Although I had to leave before my fellow Dharma teachers started telling jokes, the half-day I spent in the company of other long-time practitioners reminded me why any trip to PZC feels like tapping into a mighty power source. Being prepared is a good thing, but sometimes it’s necessary and proper to drop the reins and trust yourself to the wide open meadow of your own creative mind.
Oct 14, 2007
In real life, pranksters arm themselves with label-makers.

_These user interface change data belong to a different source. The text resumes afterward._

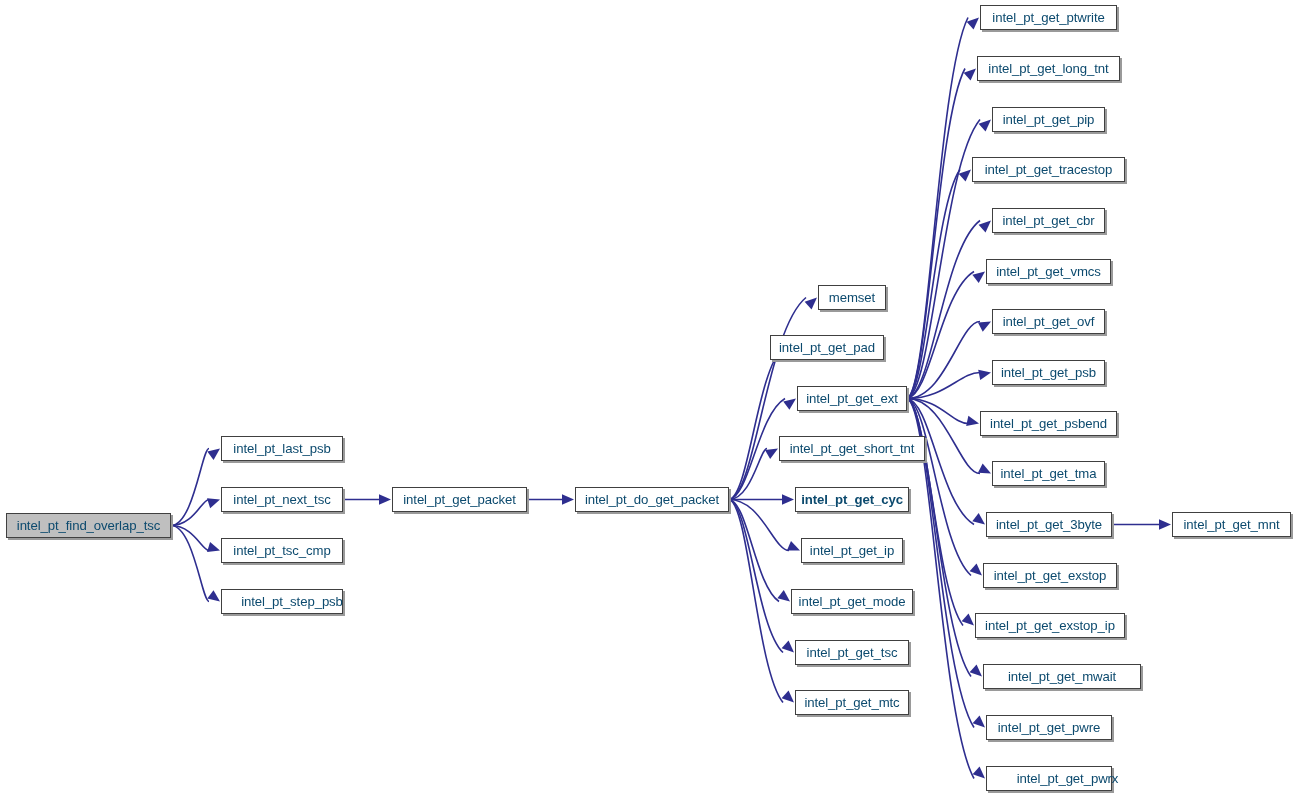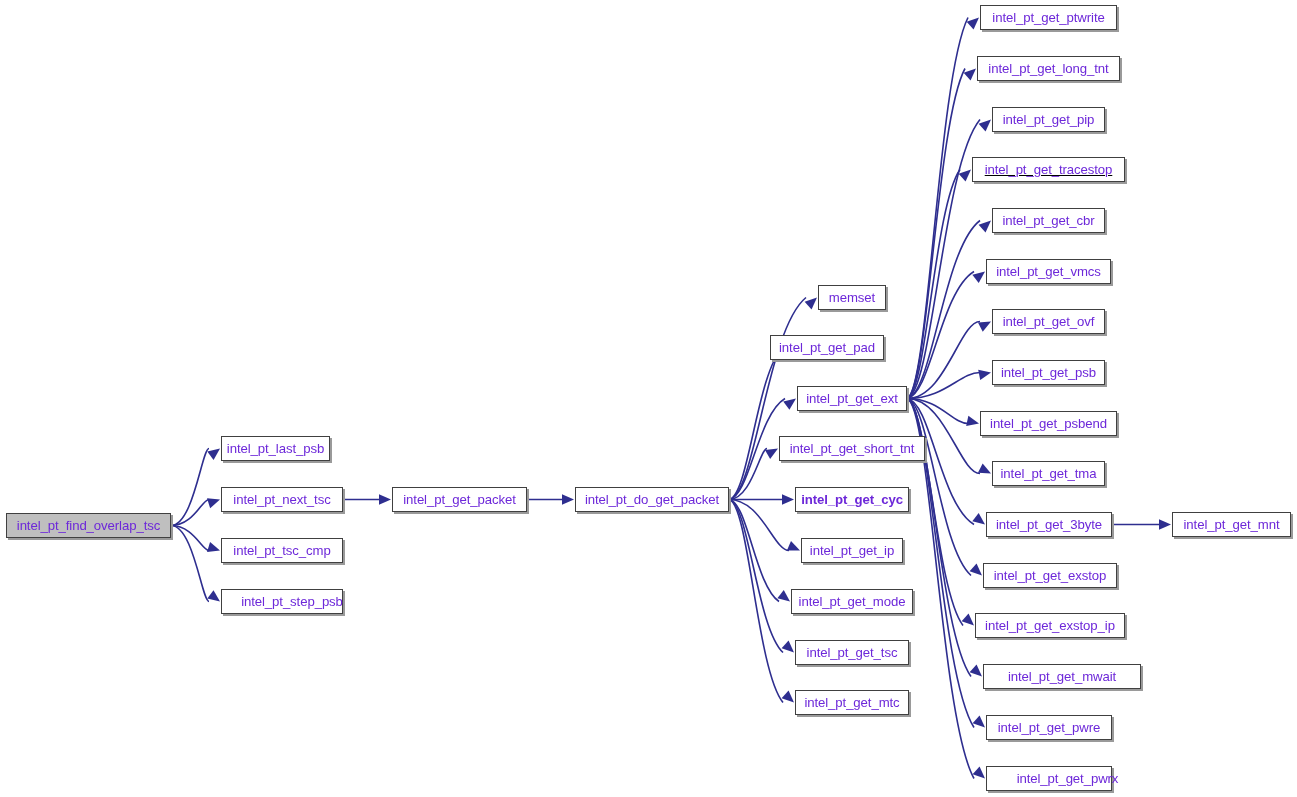--- a/index.html
+++ b/index.html
@@ -35,21 +35,21 @@
     display: flex;
     align-items: center;
     justify-content: center;
     white-space: nowrap;
     z-index: 5;
   }
   .gnode .glabel {
     font-family: "Liberation Sans", sans-serif;
     font-size: 13.2px;
     line-height: 13px;
-    color: #6d28d9;
+    color: #0c4a6e;
     letter-spacing: -0.1px;
   }
   .gnode.root {
     background: #bfbfbf;
     border-color: #404040;
   }
 </style>
 </head>
 <body>
 
@@ -181,21 +181,21 @@
       </g>
       <g>
         <path d="M 1112 524.5 L 1160 524.5" fill="none" stroke="#2e2e8f" stroke-width="1.6"></path>
         <polygon points="0,0 -12,-5.2 -12,5.2" fill="#2e2e8f" transform="translate(1171,524.5) rotate(0)"></polygon>
       </g>
     </svg>
   <div id="node-layer">
       <div class="gnode root" style="left: 6px; top: 513px; width: 165px;">
         <span class="glabel">intel_pt_find_overlap_tsc</span>
       </div>
-      <div class="gnode" style="left: 221px; top: 436px; width: 109px;">
+      <div class="gnode" style="left: 221px; top: 436px; width: 122px;">
         <span class="glabel">intel_pt_last_psb</span>
       </div>
       <div class="gnode" style="left: 221px; top: 487px; width: 122px;">
         <span class="glabel">intel_pt_next_tsc</span>
       </div>
       <div class="gnode" style="left: 221px; top: 538px; width: 122px;">
         <span class="glabel">intel_pt_tsc_cmp</span>
       </div>
       <div class="gnode" style="left: 221px; top: 589px; width: 122px; padding-left: 20px;">
         <span class="glabel">intel_pt_step_psb</span>
@@ -235,21 +235,21 @@
       </div>
       <div class="gnode" style="left: 980px; top: 5px; width: 137px;">
         <span class="glabel">intel_pt_get_ptwrite</span>
       </div>
       <div class="gnode" style="left: 977px; top: 56px; width: 143px;">
         <span class="glabel">intel_pt_get_long_tnt</span>
       </div>
       <div class="gnode" style="left: 992px; top: 107px; width: 113px;">
         <span class="glabel">intel_pt_get_pip</span>
       </div>
-      <div class="gnode" style="left: 972px; top: 157px; width: 153px; text-decoration: underline;">
+      <div class="gnode" style="left: 972px; top: 157px; width: 153px;">
         <span class="glabel">intel_pt_get_tracestop</span>
       </div>
       <div class="gnode" style="left: 992px; top: 208px; width: 113px;">
         <span class="glabel">intel_pt_get_cbr</span>
       </div>
       <div class="gnode" style="left: 986px; top: 259px; width: 125px;">
         <span class="glabel">intel_pt_get_vmcs</span>
       </div>
       <div class="gnode" style="left: 992px; top: 309px; width: 113px;">
         <span class="glabel">intel_pt_get_ovf</span>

It’s often difficult to find chalk in Keene State classrooms, which makes this label humorously apt. What makes it even funnier is the fact that there was a piece of chalk sitting exactly where you see it, a chance juxtaposition I couldn’t have asked for.
In real life, I’m deep in the throes of the semester right now, somehow managing to be behind in my grading for every one of the six classes I’m currently teaching. In real life, I have bills to pay, and grading papers is how I earn my keep; in real life, I know I’ll finish these present papers, eventually, but only in time to collect more papers. In real life, when work inevitably piles up, it’s a relief to encounter an occasional prankster with a label-maker and a sense of humor. I bring my own chalk when I teach, but I’m always happy to accept chalk-charity, bad grammar be damned.
This is my contribution to this week’s Photo Friday theme, Real Life.